(Records from a data source)
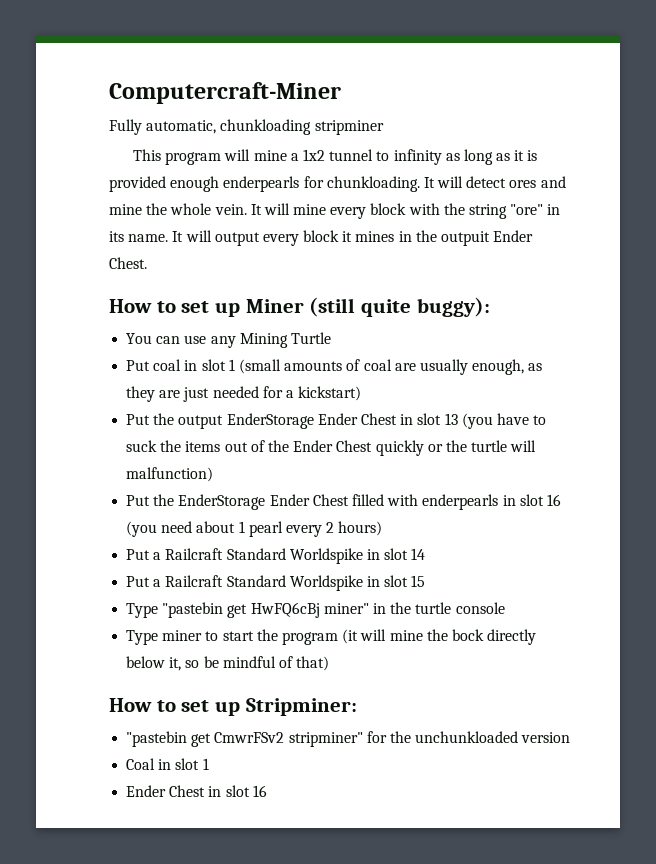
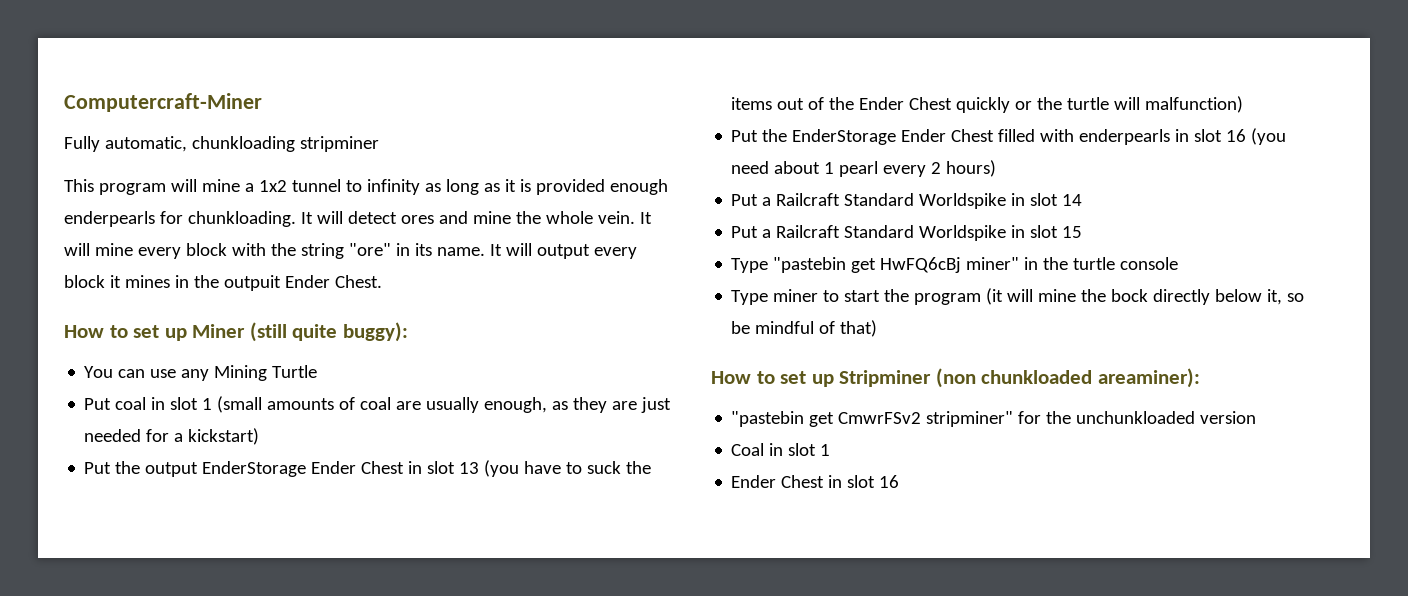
- How to set up Stripminer:
+ How to set up Stripminer (non chunkloaded areaminer):

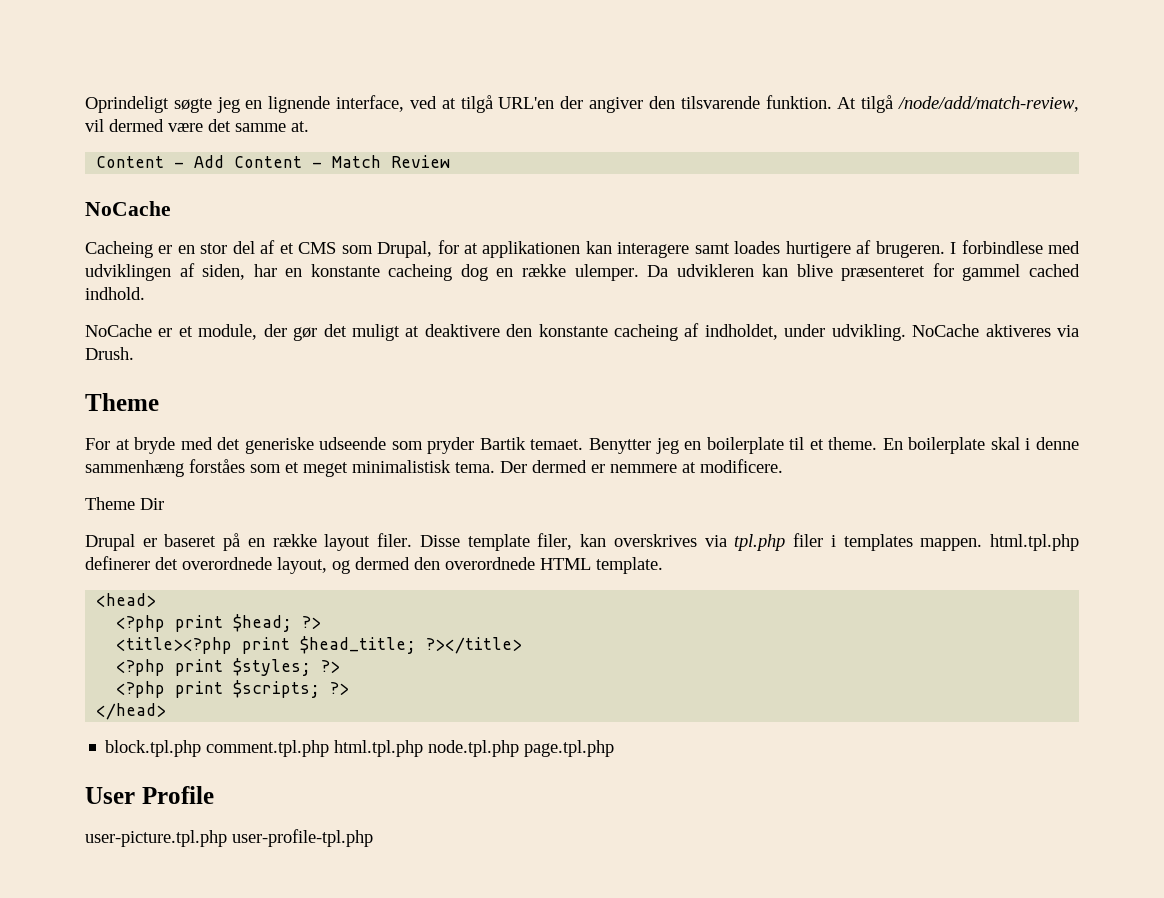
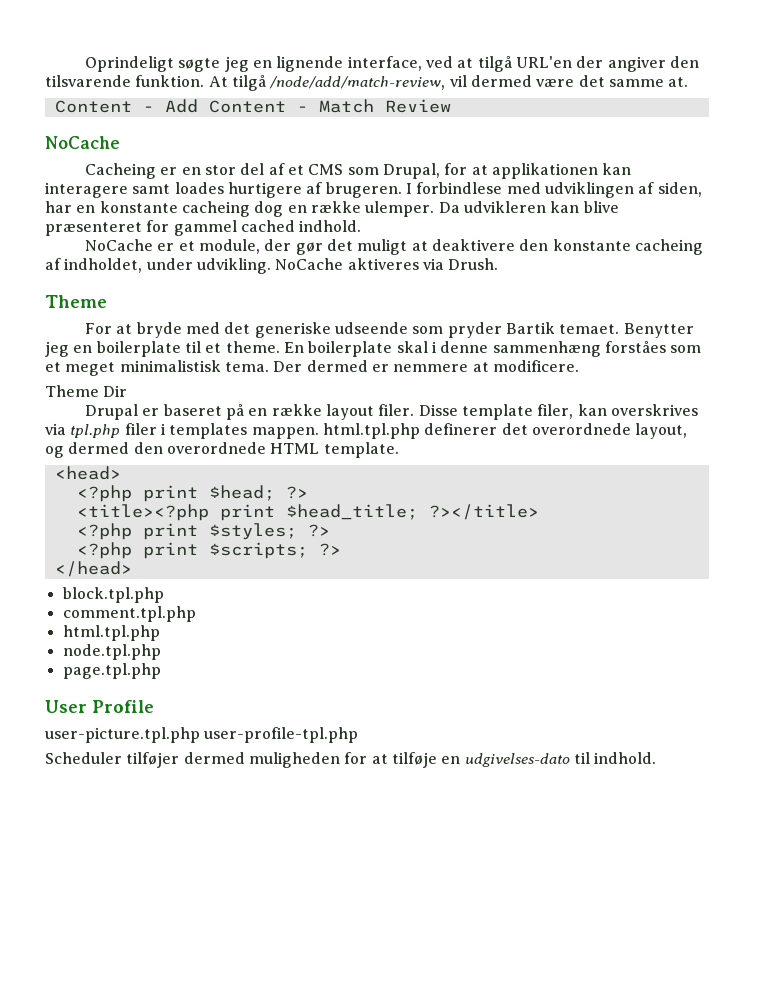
- block.tpl.php comment.tpl.php html.tpl.php node.tpl.php page.tpl.php
+ block.tpl.php
+ comment.tpl.php
+ html.tpl.php
+ node.tpl.php
+ page.tpl.php
+ Scheduler tilføjer dermed muligheden for at tilføje en udgivelses-dato til indhold.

| Prompt |
In the entries above, find each line with the word "html" and copy it.

| Your solution |
- block.tpl.php comment.tpl.php html.tpl.php node.tpl.php page.tpl.php
+ html.tpl.php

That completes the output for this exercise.